### TASK BRIEF
Among the entries below, how many lines contain "style"? Answer with the number only.

### DATA PROVIDED

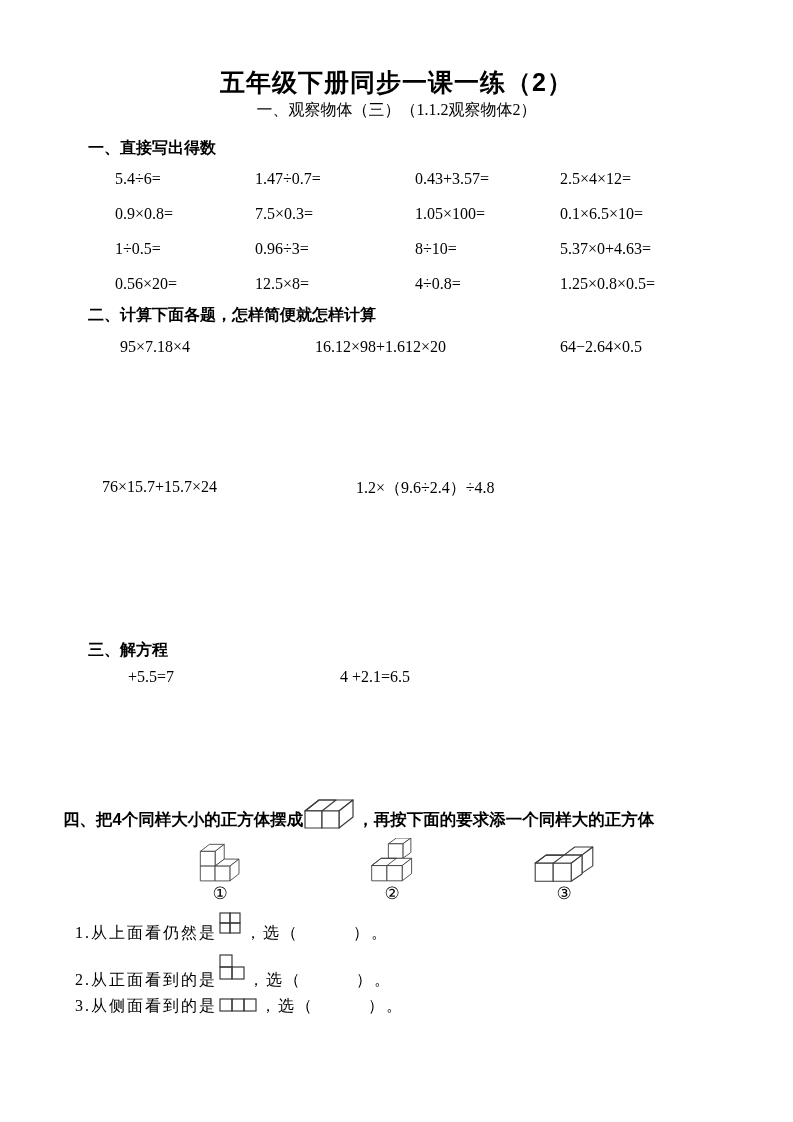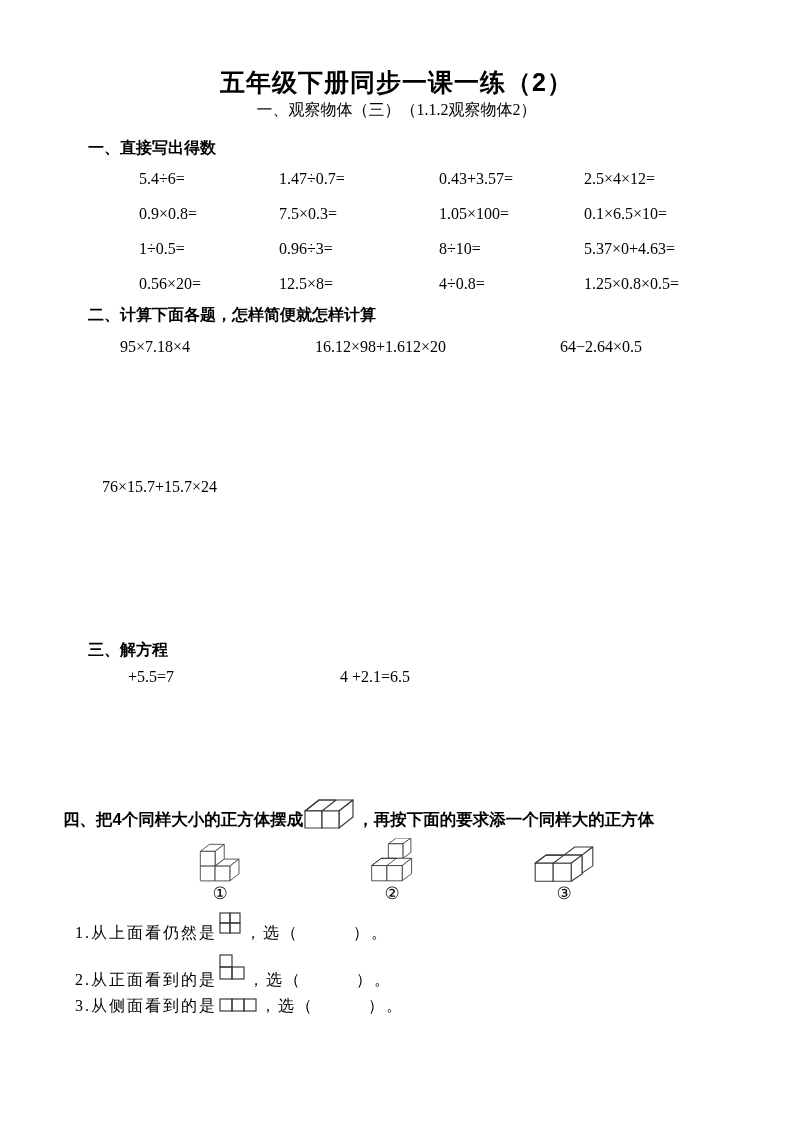--- a/index.html
+++ b/index.html
@@ -49,7 +49,7 @@
   <div class="abs center subtitle" style="top:100px;">一、观察物体（三）（1.1.2观察物体2）</div>
 
   <div class="abs heading" style="top:138px; left:88px;">一、直接写出得数</div>
-  <div class="abs grid1" style="top:168px; left:115px; right:40px;margin-left:24px;">
+  <div class="abs grid1" style="top:168px; left:115px; right:40px;">
     <span class="expr">5.4÷6=</span>
     <span class="expr">1.47÷0.7=</span>
     <span class="expr">0.43+3.57=</span>

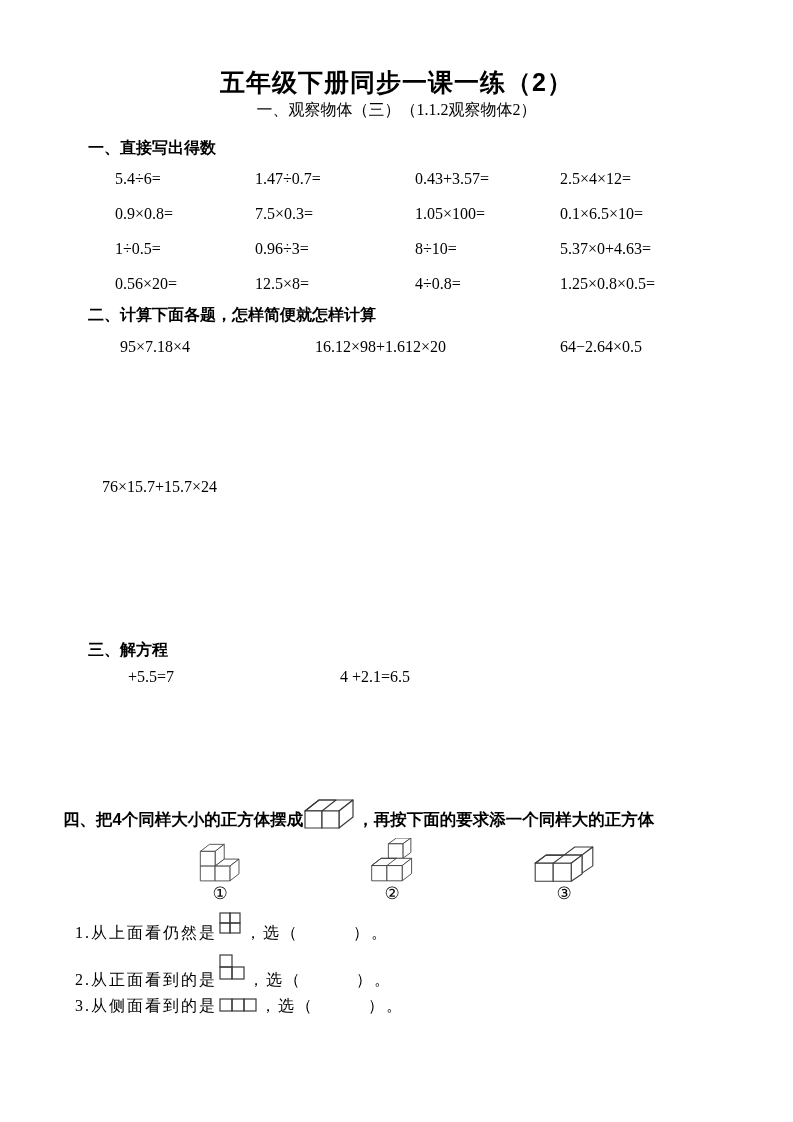--- a/index.html
+++ b/index.html
@@ -76,6 +76,7 @@
   </div>
   <div class="abs grid2b" style="top:478px; left:102px; right:30px;gap:38px;">
     <span class="expr">76×15.7+15.7×24</span>
+    <span class="expr">1.2×（9.6÷2.4）÷4.8</span>
   </div>
 
   <div class="abs heading" style="top:640px; left:88px;">三、解方程</div>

### WRITTEN ANSWER
6